One of the easiest ways to improve capacity and decrease costs is to reduce equipment and process downtime. There can be many contributors to downtime, but from our experience, poor maintenance is the biggest culprit. All too often, we wait for something to go wrong instead of being proactive based on experience and historical data.
Total Productive Maintenance or TPM embodies a proactive approach. Data from the manufacturer, from past performance and from operator experience are gathered to define the parameters for preemptive actions to ensure that equipment and processes stay productive. TPM maintenance and replacement schedules are then set up to help eliminate downtime.

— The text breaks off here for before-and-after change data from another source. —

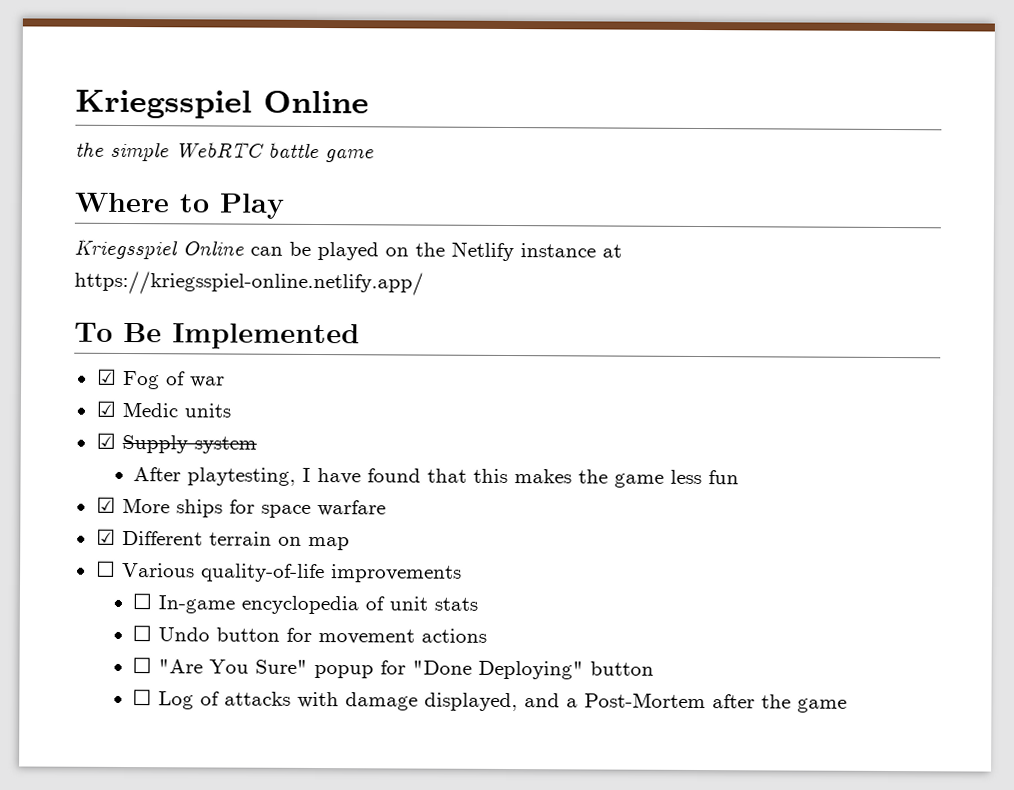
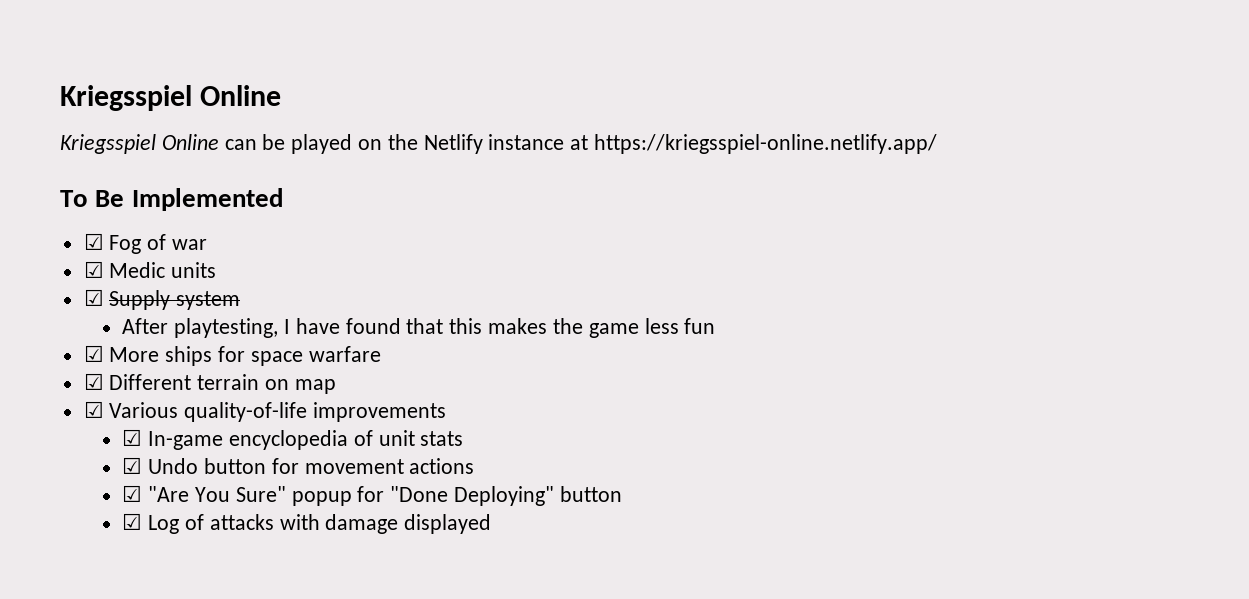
[75,89,369,119] [75,141,374,163] [74,192,285,219] Kriegsspiel Online // the simple WebRTC battle game // Where to Play -> [60,85,282,111] Kriegsspiel Online
[95,560,116,577] ☐ -> [83,401,104,418] ☑
[132,593,153,610] ☐ -> [122,429,143,446] ☑
[132,625,153,642] ☐ -> [122,457,143,474] ☑
[132,657,153,674] ☐ -> [122,485,143,502] ☑
[132,689,153,706] ☐ -> [122,513,143,530] ☑
[424,692,848,713] displayed, and a Post-Mortem after the game -> [404,514,492,534] displayed

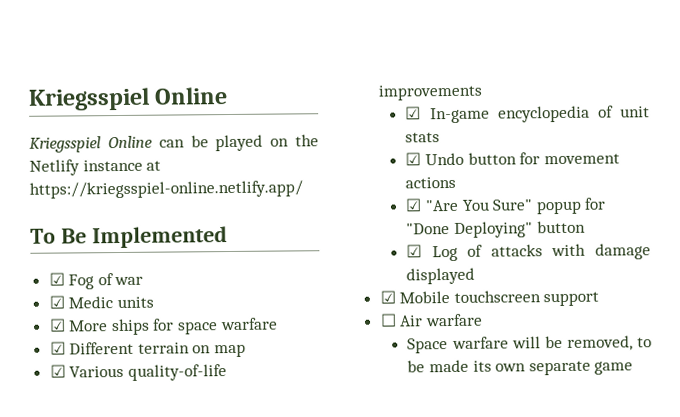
[83,289,241,310] [122,318,716,338] // ☑ Supply system // After playtesting, I have found that this makes the game less fun -> (154, 302) none
(492, 524) none -> [379,290,600,307] [379,313,483,327] [407,335,652,354] [407,359,634,376] // ☑ Mobile touchscreen support // ☐ Air warfare // Space warfare will be removed, to be made its own separate game

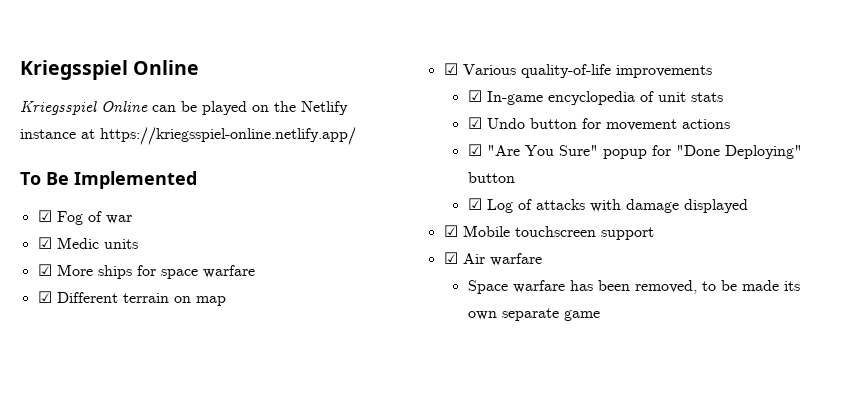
[379,313,397,327] ☐ -> [443,252,458,264] ☑
[511,335,563,349] will be -> [569,280,630,291] has been

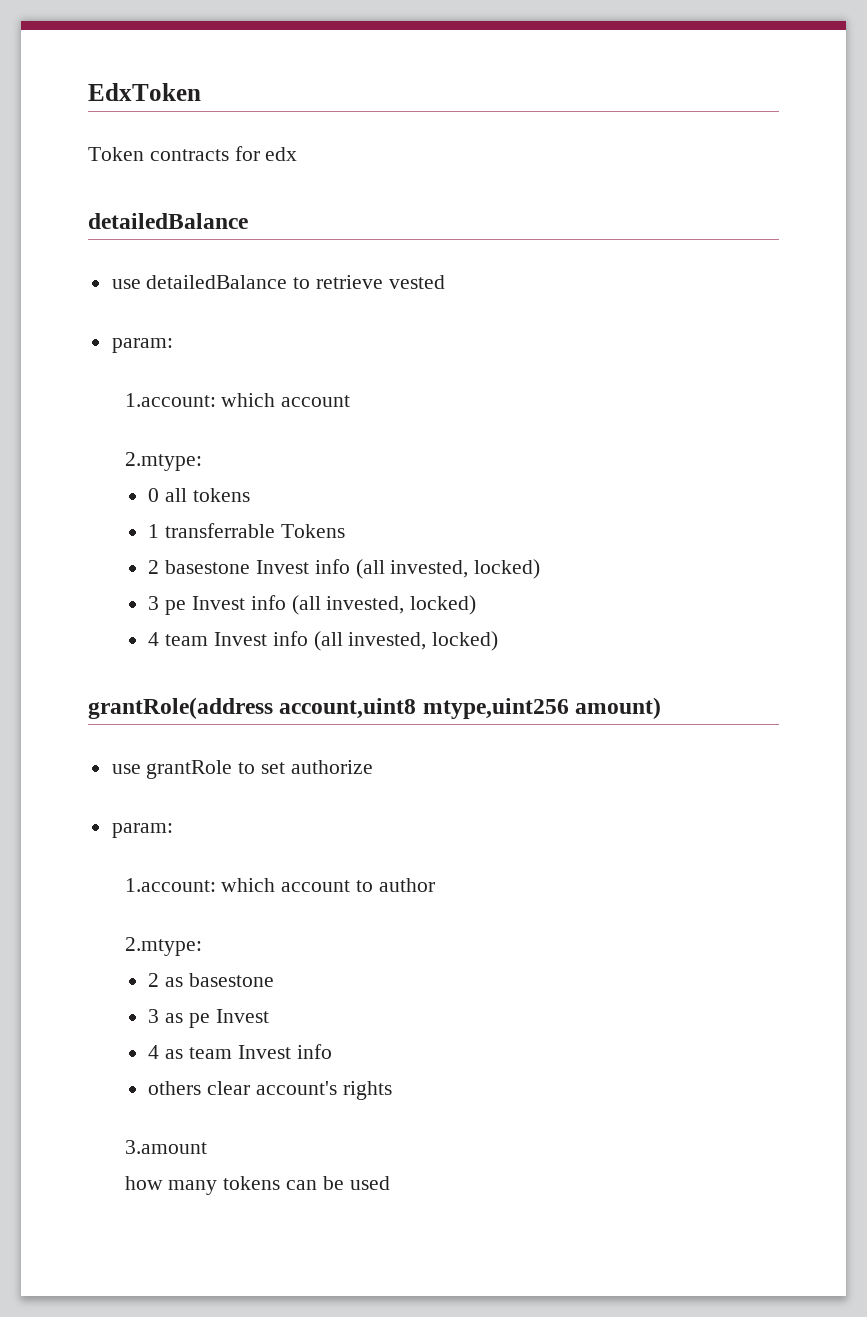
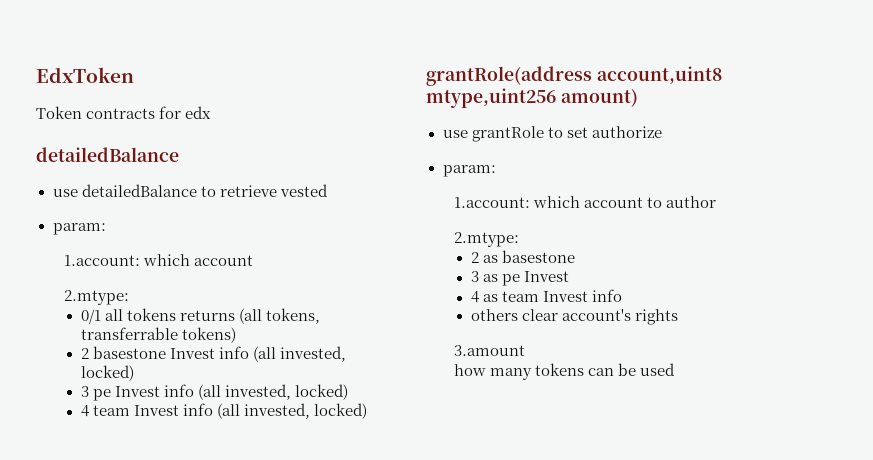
[148,488,160,502] 0 -> [80,309,101,324] 0/1
[148,523,345,538] // 1 transferrable Tokens -> [179,308,320,324] [80,327,236,343] returns (all tokens, transferrable tokens)

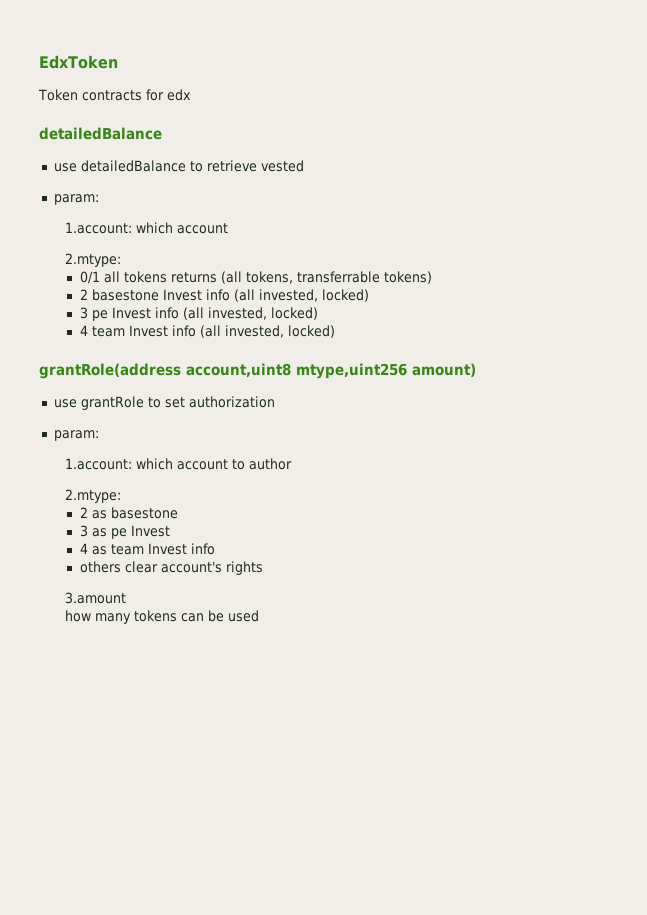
[591,126,662,138] authorize -> [188,396,275,408] authorization

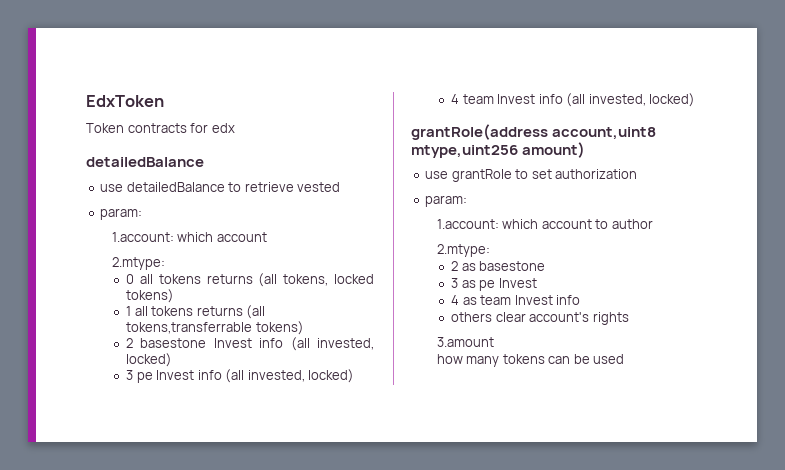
[79,271,100,284] 0/1 -> [126,274,135,284] 0
[296,271,380,283] transferrable -> [334,274,374,284] [126,289,175,303] [126,305,266,319] [126,322,253,334] locked tokens) // 1 all tokens returns (all tokens,transferrable

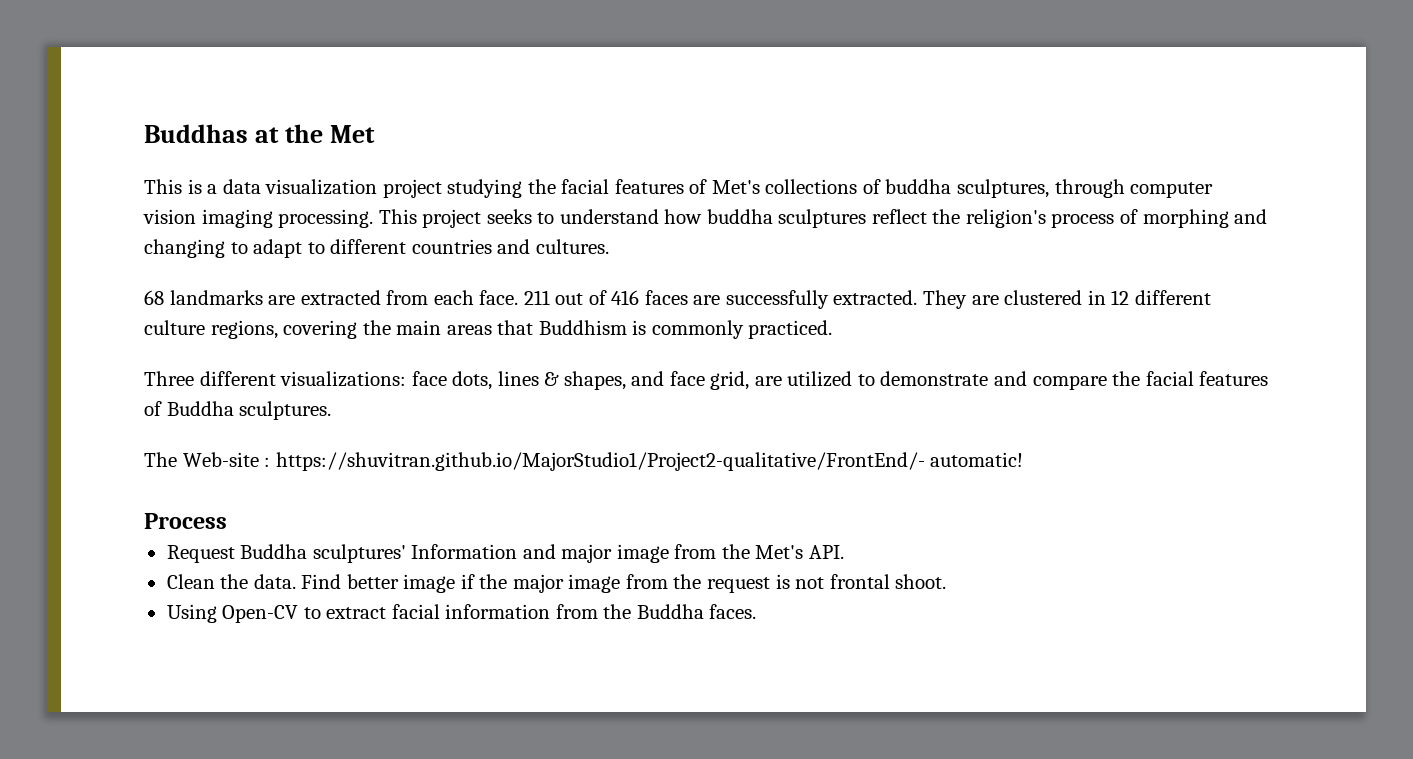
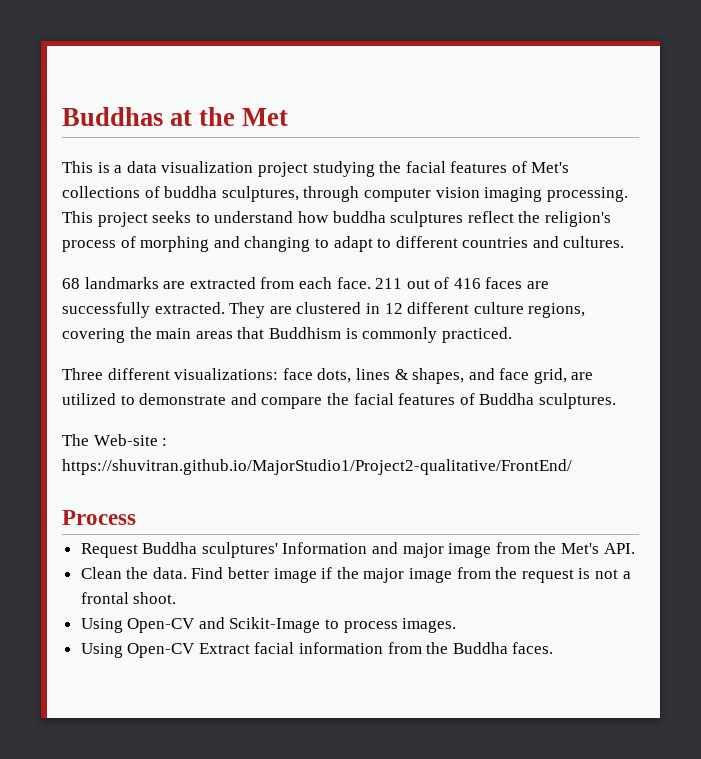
[275,452,1024,471] https://shuvitran.github.io/MajorStudio1/Project2-qualitative/FrontEnd/- automatic! -> [62,459,572,475] https://shuvitran.github.io/MajorStudio1/Project2-qualitative/FrontEnd/
(825, 583) none -> [622,571,631,579] a
[303,607,387,619] to extract -> [198,617,457,633] [80,643,250,658] and Scikit-Image to process images. // Using Open-CV Extract

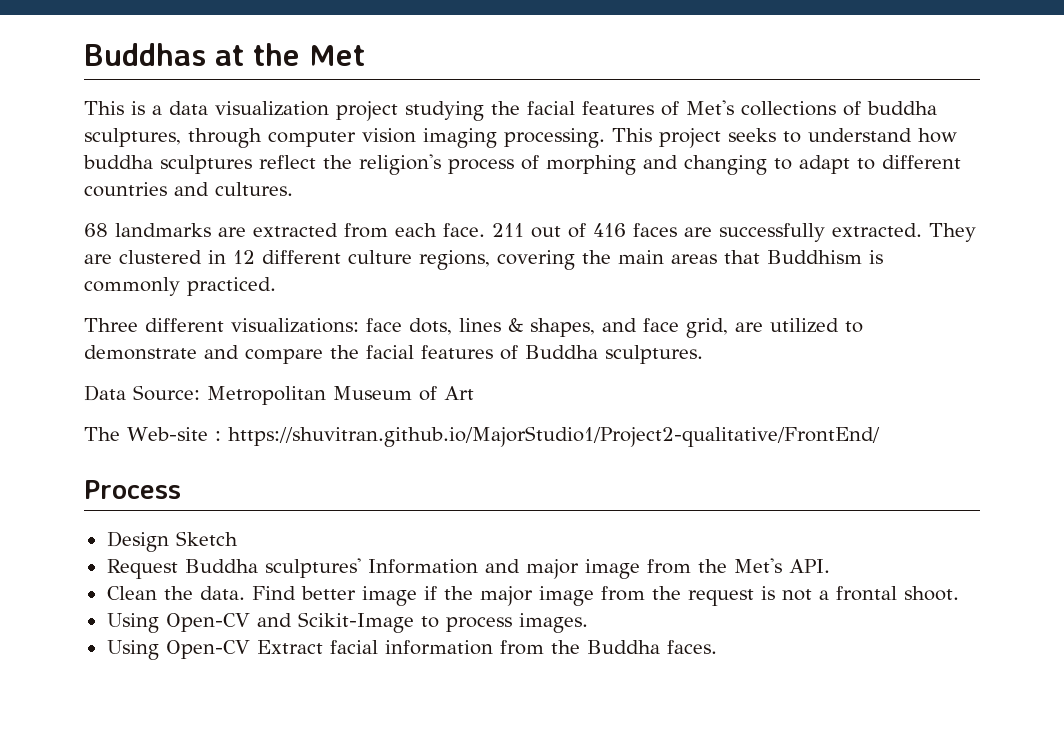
(616, 401) none -> [84,385,474,405] // Data Source: Metropolitan Museum of Art
(136, 517) none -> [106,531,238,552] // Design Sketch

Two of the most powerful metrics of the productivity of a piece of equipment or a processing line are Overall Equipment Efficiency or OEE and Overall Process Effectiveness or OPE. The three components of these performance measurements are:
- Availability – Percentage of time the line/process is available to produce
- Efficiency – Percentage of what was produced against an agreed to standard
- Quality – The first pass yield percentage of the output of the line or process expressed as what the line or process ended up producing versus quantity at the start
These three percentages are then multiplied together to calculate OEE or OPE. Each discreet equipment, line or process should be calculated separately and the goal is to improve against the baseline.
Reducing downtime or increasing OEE is especially critical on equipment that is part of a Lean flow process. TPM manufacturing in a flow line dictates that downtime at a constraint will cause downtime throughout the line. If Herbie stops producing so does everything else!